Reputation: 457
I am trying to generate stream data, to simulate a situation where I receive two values, Integer type, in a different time range, with timestamps, and Kafka as connector.
I am using Flink environment as a consumer, but I don't know which is the best solution for the producer. (Java syntax better than Scala if possible)
Should I produce the data direct from Kafka? If yes, what is the best way to do it? Or maybe is better if I produce the data from Flink as a producer, send it to Kafka and consume it at the end by Flink again? How can I do that from flink? Or perhaps there is another easy way to generate stream data and pass it to Kafka.
If yes, please put me on the track to achieve it.
Upvotes: 2
Views: 2274
Reputation: 316
For the described use-case I would recommend the datagen CLI open-source project.
It is a very simple tool for generating realistic fake stream data for Kafka. It uses the Faker.js API, you can create custom schemas to simulate various use cases. It also supports JSON, Avro, and SQL schemas, you can easily produce data in your desired format and even establish relationships between datasets. This enables you to generate meaningful data streams for testing, development, or demonstration purposes in a Kafka environment.
For the use-case that you've described, you can generate 2k users with the following schema:
[
{
"_meta": {
"topic": "users",
"key": "id"
},
"id": "faker.datatype.number({min: 1, max: 2000})",
"name": "faker.name.fullName()",
"email": "faker.internet.email()",
"registered_at": "faker.date.past(5, '2023-01-01').getTime()"
}
]
And produce the data with the following command:
datagen -s users.json -n 2000 --dry-run
The tool also let's you generate relational data that you could query in your downstream apps.
Upvotes: 0
Reputation: 368
As David also mentioned, you can create a dummy producer in simple Java using KafkaProducer APIs to schedule and send messages to Kafka as per you wish. Similarly you can do that with Flink if you want multiple simultaneous producers. With Flink you will need to write a separate job for producer and consumer. Kafka basically enables an ASync processing architecture so it does not have queue mechanisms.
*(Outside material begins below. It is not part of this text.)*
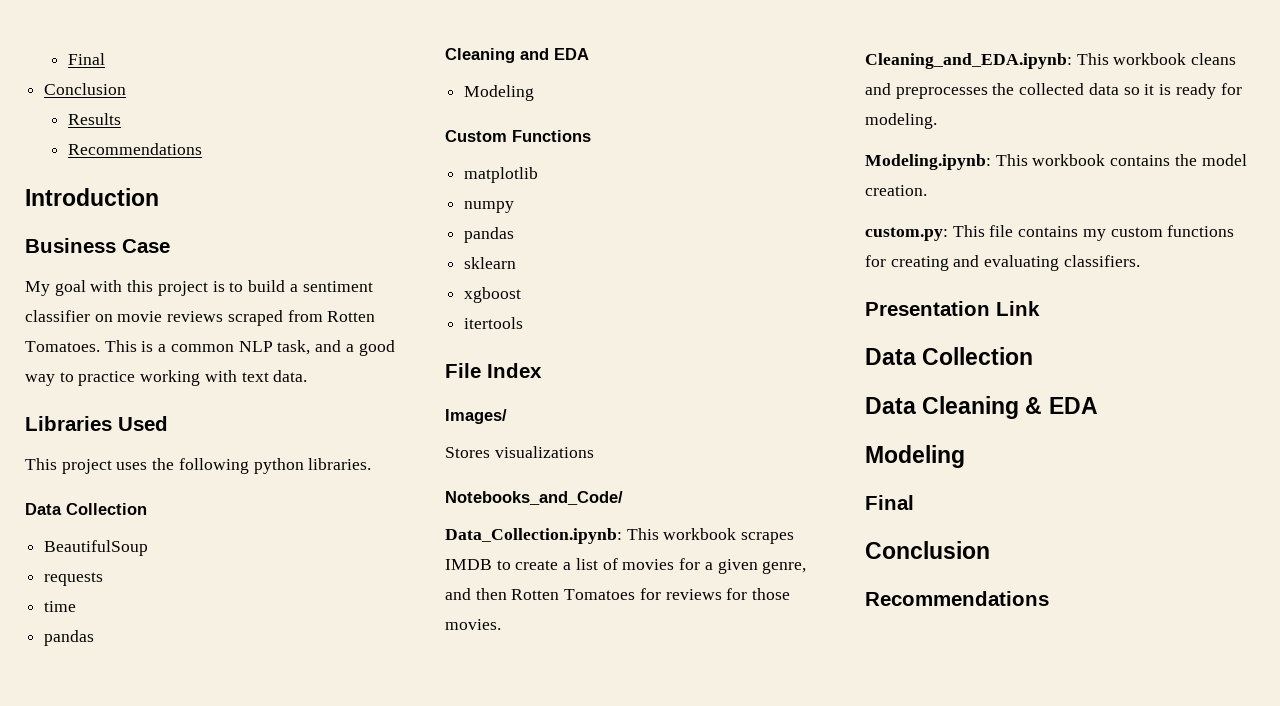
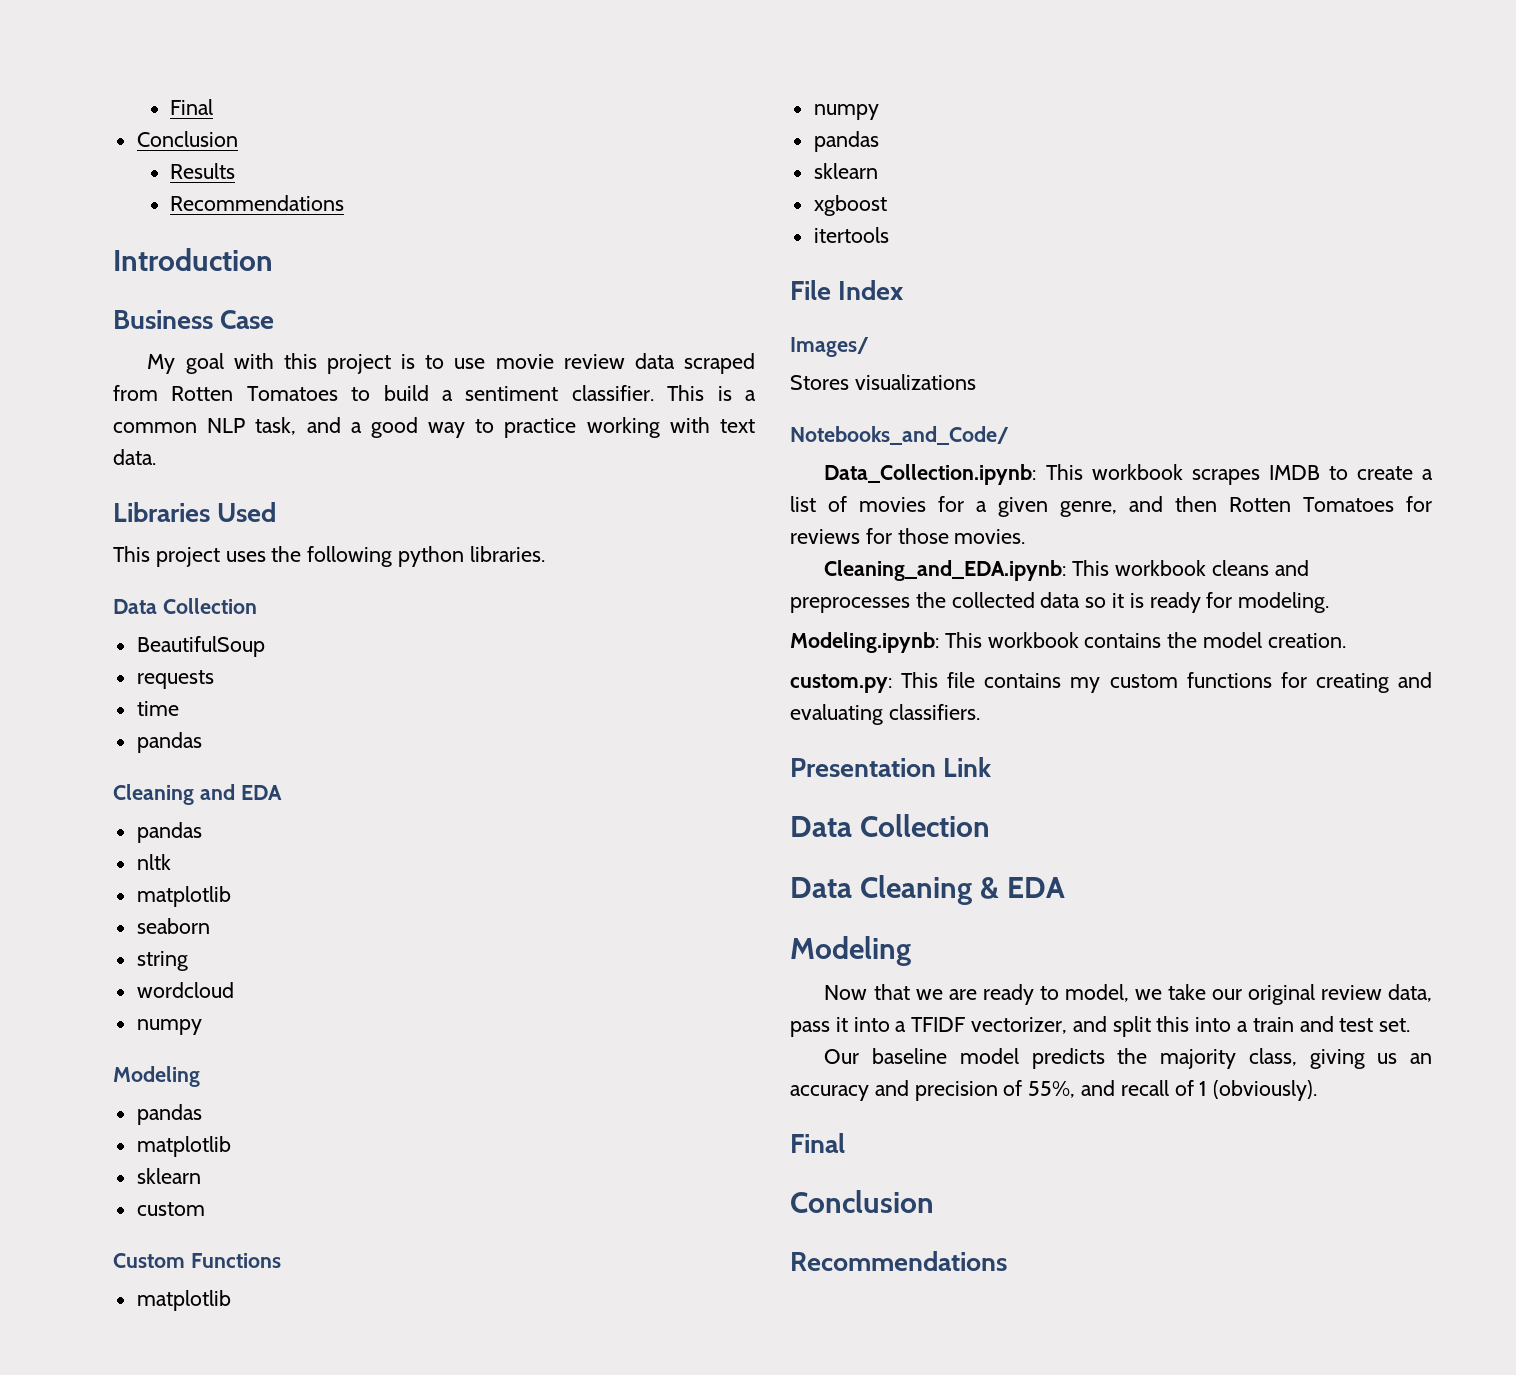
[248,280,373,292] [25,310,376,326] [25,341,100,352] build a sentiment classifier on movie reviews scraped from Rotten Tomatoes. -> [454,353,756,374] [113,385,654,401] use movie review data scraped from Rotten Tomatoes to build a sentiment classifier.
[464,85,535,101] Modeling -> [136,822,202,843] [136,854,171,870] [136,886,231,907] [136,918,210,934] [136,951,188,971] [136,982,234,998] [136,1019,202,1035] [113,1066,200,1087] [136,1104,202,1125] [136,1136,231,1157] [136,1168,201,1184] [136,1202,205,1216] pandas // nltk // matplotlib // seaborn // string // wordcloud // numpy // Modeling // pandas // matplotlib // sklearn // custom
(965, 456) none -> [824,984,1432,1005] [790,1016,1411,1037] [824,1048,1432,1069] [790,1080,1318,1101] // Now that we are ready to model, we take our original review data, pass it into a TFIDF vectorizer, and split this into a train and test set. // Our baseline model predicts the majority class, giving us an accuracy and precision of 55%, and recall of 1 (obviously).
So better to keep producer and consumer jobs separate.
But think a little bit more about the intention of this test:
Are you trying to test Kafka streaming durability, replication, offset management capabilities
In this case, you need simultaneous producers for same topic, with null or non-null key in the message.
or Are you trying to test Flink-Kafka connector capabilities.
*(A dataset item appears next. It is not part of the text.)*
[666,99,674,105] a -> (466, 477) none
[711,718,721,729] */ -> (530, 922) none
In this case, you need only one producer, few internal scenarios could be back pressure test by making producer push more messages than consumer can handle.
or Are you trying to test topic partitioning and Flink streaming parallelism.
In this case, single or multiple producers but key of message should be non-null, you can test how Flink executors are connecting with individual partitions and observe their behavior.
There are more ideas you may want to test and each of these will need something specific to be done in producer or not to be done.
You can check out https://github.com/abhisheknegi/twitStream
for pulling tweets using Java APIs in case needed.
Upvotes: 1